BRIEF: What is needed is a copy of each line in the listing below that contains "gradient".

INPUT RECORDS:
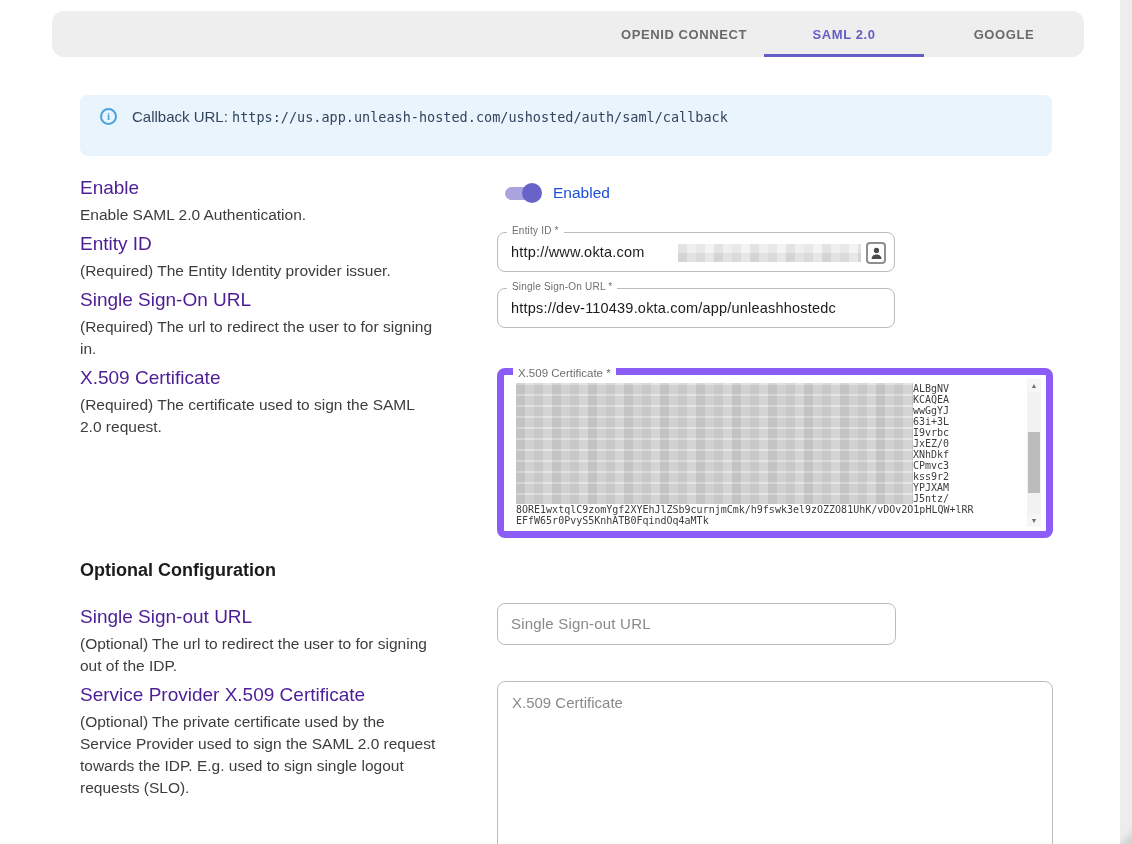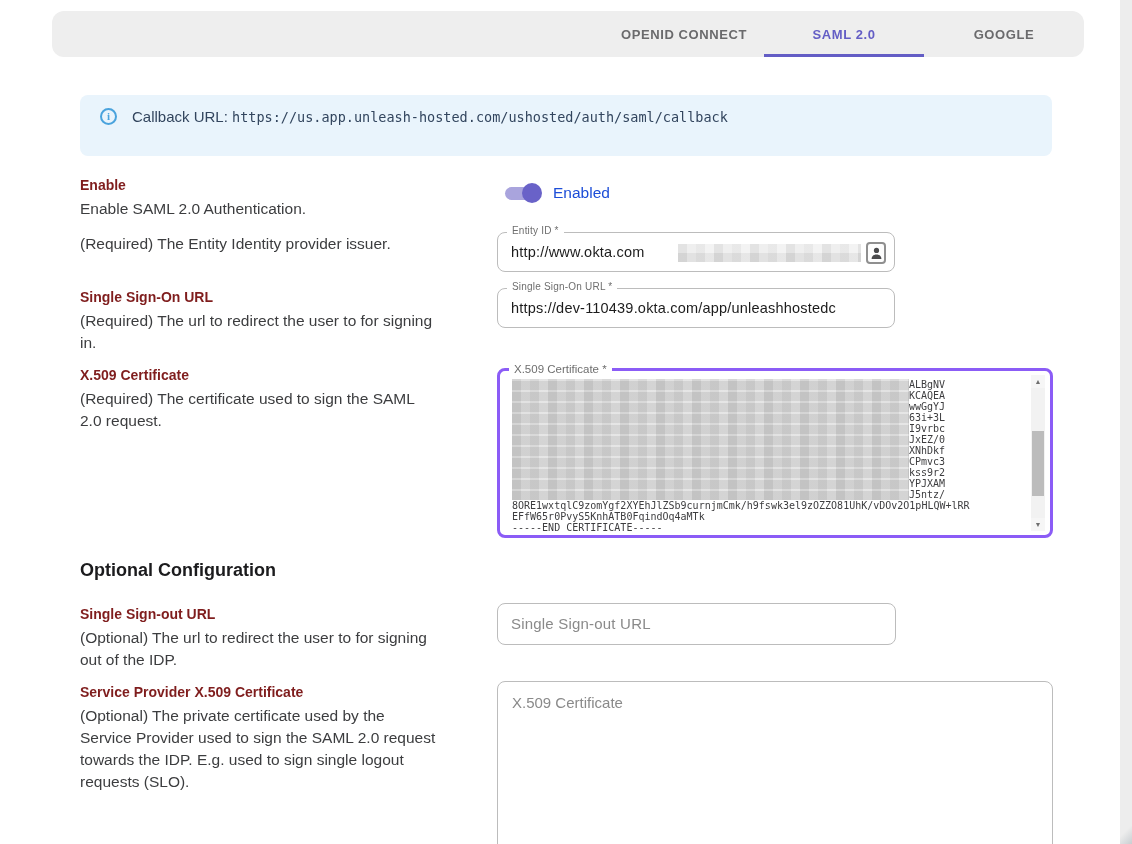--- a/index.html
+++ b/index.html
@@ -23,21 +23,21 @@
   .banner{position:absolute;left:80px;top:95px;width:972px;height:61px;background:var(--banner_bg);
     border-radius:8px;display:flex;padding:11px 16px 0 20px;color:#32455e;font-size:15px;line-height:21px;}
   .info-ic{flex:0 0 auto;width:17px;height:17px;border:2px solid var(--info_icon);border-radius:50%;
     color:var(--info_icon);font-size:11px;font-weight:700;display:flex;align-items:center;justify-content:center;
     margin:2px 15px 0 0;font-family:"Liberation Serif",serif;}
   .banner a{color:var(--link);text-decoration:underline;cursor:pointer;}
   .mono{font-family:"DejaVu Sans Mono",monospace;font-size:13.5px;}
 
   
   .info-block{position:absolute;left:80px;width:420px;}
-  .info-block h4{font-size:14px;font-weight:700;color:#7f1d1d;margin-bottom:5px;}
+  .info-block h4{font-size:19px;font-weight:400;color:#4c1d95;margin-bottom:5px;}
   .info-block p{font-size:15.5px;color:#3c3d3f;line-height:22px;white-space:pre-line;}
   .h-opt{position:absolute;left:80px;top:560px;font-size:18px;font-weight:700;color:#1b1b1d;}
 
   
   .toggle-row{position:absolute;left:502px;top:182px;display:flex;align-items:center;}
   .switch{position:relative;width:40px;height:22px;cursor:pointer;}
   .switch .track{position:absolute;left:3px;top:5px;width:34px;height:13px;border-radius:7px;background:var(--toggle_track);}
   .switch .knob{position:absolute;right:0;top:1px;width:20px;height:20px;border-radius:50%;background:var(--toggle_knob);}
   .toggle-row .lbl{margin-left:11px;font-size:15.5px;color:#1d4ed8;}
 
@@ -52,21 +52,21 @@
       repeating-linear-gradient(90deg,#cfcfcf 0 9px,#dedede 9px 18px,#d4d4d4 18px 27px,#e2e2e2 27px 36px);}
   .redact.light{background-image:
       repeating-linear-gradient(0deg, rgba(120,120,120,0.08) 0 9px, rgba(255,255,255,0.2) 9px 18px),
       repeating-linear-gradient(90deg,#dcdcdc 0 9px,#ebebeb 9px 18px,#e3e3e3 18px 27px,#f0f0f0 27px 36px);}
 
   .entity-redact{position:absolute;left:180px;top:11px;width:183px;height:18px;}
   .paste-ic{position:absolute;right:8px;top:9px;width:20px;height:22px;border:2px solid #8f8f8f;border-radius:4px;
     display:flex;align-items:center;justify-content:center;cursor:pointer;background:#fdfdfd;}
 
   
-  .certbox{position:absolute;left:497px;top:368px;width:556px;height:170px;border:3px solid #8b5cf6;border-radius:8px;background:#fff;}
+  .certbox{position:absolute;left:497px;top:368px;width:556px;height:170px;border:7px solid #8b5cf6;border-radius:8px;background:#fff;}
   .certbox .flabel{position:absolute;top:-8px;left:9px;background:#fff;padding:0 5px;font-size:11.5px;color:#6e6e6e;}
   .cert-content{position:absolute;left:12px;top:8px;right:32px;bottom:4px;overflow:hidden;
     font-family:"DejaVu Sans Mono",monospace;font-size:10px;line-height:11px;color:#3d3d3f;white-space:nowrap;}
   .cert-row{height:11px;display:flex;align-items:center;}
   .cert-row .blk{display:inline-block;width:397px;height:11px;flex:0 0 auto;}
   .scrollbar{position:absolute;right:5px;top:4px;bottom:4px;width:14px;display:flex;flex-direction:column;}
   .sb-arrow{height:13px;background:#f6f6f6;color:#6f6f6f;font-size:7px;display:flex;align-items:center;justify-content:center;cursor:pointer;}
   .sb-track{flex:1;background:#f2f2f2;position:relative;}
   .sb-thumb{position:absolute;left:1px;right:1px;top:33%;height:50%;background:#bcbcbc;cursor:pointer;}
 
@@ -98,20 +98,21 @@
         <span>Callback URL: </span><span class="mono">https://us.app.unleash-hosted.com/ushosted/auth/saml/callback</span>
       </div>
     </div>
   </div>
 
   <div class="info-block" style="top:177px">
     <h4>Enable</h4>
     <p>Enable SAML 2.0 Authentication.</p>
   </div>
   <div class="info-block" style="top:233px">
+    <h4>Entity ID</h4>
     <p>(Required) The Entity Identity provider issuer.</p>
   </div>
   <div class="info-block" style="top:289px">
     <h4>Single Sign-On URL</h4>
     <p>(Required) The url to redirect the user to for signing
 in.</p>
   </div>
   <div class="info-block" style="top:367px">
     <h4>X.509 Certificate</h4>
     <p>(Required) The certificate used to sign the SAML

TASK RESULT:
       repeating-linear-gradient(90deg,#cfcfcf 0 9px,#dedede 9px 18px,#d4d4d4 18px 27px,#e2e2e2 27px 36px);}
       repeating-linear-gradient(0deg, rgba(120,120,120,0.08) 0 9px, rgba(255,255,255,0.2) 9px 18px),
       repeating-linear-gradient(90deg,#dcdcdc 0 9px,#ebebeb 9px 18px,#e3e3e3 18px 27px,#f0f0f0 27px 36px);}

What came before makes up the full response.